В яме было темно, и Джон не мог ничего разглядеть, но, судя по вульгарному оптимизму и грубой энергичности голосов и высказываний, там находились типичные темпераментные американцы. Мистер Вашингтон протянул трость, дотронулся до кнопки в траве, и сцена внизу озарилась светом.
— Это все предприимчивые конкистадоры, имевшие несчастье обнаружить наше Эльдорадо, — заметил он.
Под ногами у них разверзлась громадная яма, имевшая форму чаши с крутыми стенками, видимо, из полированного стекла; на слегка вогнутом дне стояли человек двадцать пять в полугражданском, полувоенном — авиаторы. Их лица, обращенные вверх с выражением гнева, злобы, отчаяния, циничной насмешки, обросли длинной щетиной.
За исключением нескольких человек, которые явно осунулись, все они выглядели сытыми и здоровыми.
Брэддок Вашингтон придвинул к краю ямы садовый стул и сел.
— Как поживаете, ребятки? — спросил он добродушно.
В воздухе повис хор проклятий, к нему присоединились все, кроме тех немногих, которые были слишком удручены. Брэддок Вашингтон слушал с совершенно невозмутимым видом. Когда затихли последние крики, он снова заговорил:
— Придумали вы для себя выход из создавшегося положения?
Раздались возгласы:
— Мы остаемся тут навсегда, нам тут понравилось!
— Подымайте нас наверх, мы уж найдем выход!
Брэддок Вашингтон дождался, когда в яме опять угомонились, и тогда продолжал:
— Я уже объяснял вам. Мне вы здесь не нужны. Я бы предпочел никогда с вами не встречаться. Вы попались исключительно из-за собственного любопытства, и как только вы предложите выход, который не повредит мне и моим интересам, я с удовольствием его рассмотрю. Но если вы будете заниматься только подкопами — да, да, мне известно, что вы принялись за новый, — вы далеко не уйдете. Вам не так уж тяжко приходится, как вы изображаете, и все ваши вопли о близких, оставленных дома, ничего не стоят. Если бы вы были из тех, кто тоскует о близких, то вы бы не стали авиаторами.

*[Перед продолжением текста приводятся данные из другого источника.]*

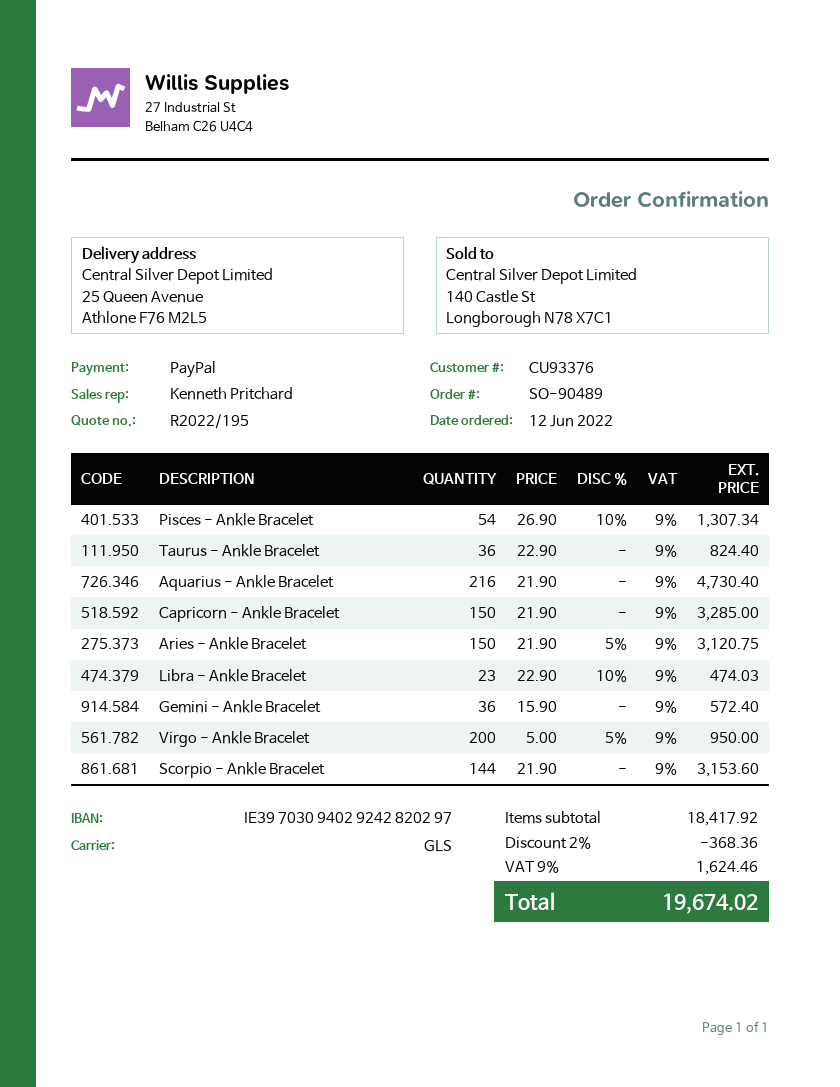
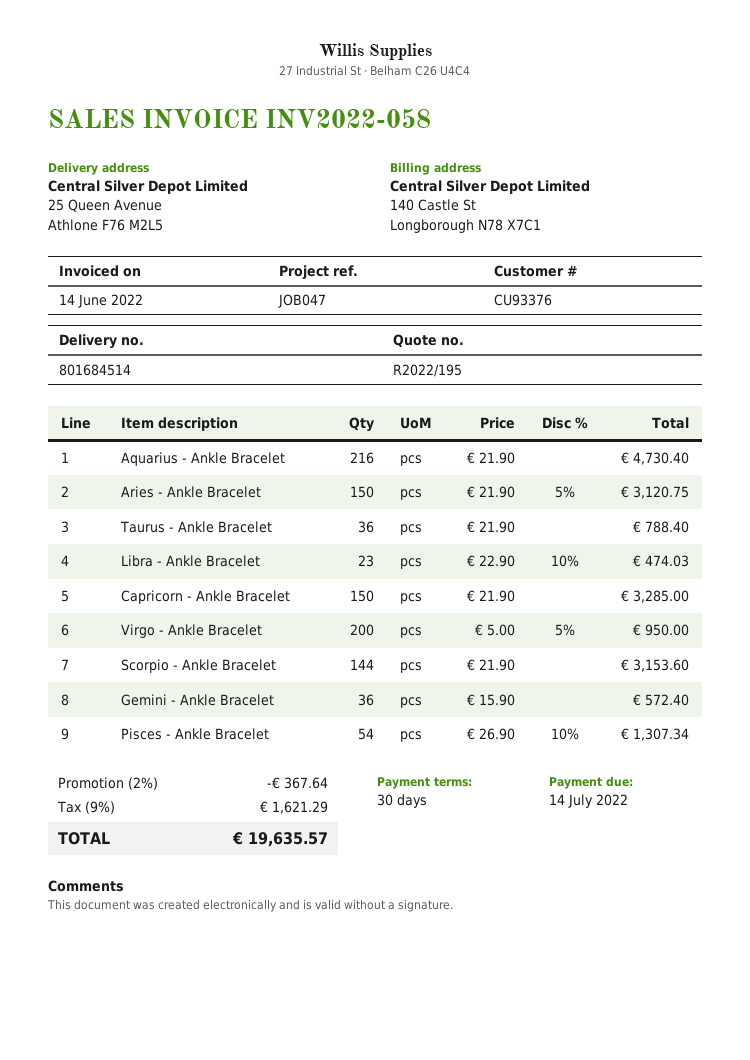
Taurus - Ankle Bracelet: 36 x 22.90 = 824.40 -> 36 x 21.90 = 788.40
discount: 2% = 368.36 -> 2% = 367.64
tax: 9% = 1624.46 -> 9% = 1621.29
total: 19674.02 -> 19635.57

Высокий человек отделился от остальных и поднял руку, требуя внимания от властителя.
— Разрешите задать вам несколько вопросов! — крикнул он. — Вы делаете вид, что вы человек справедливый.
— Какой абсурд! Как может человек в моем положении быть справедливым по отношению к вам? С таким же успехом можно требовать справедливости от голодного по отношению к бифштексу.
При этом циничном ответе лица у двадцати пяти бифштексов вытянулись, однако высокий продолжал:
— Пусть так! Мы уже спорили на эту тему. Вы не филантроп, и вы несправедливы, но в конце концов вы человек, по крайней мере считаете себя человеком, неужели вы не способны представить себя на нашем месте и понять, как… как…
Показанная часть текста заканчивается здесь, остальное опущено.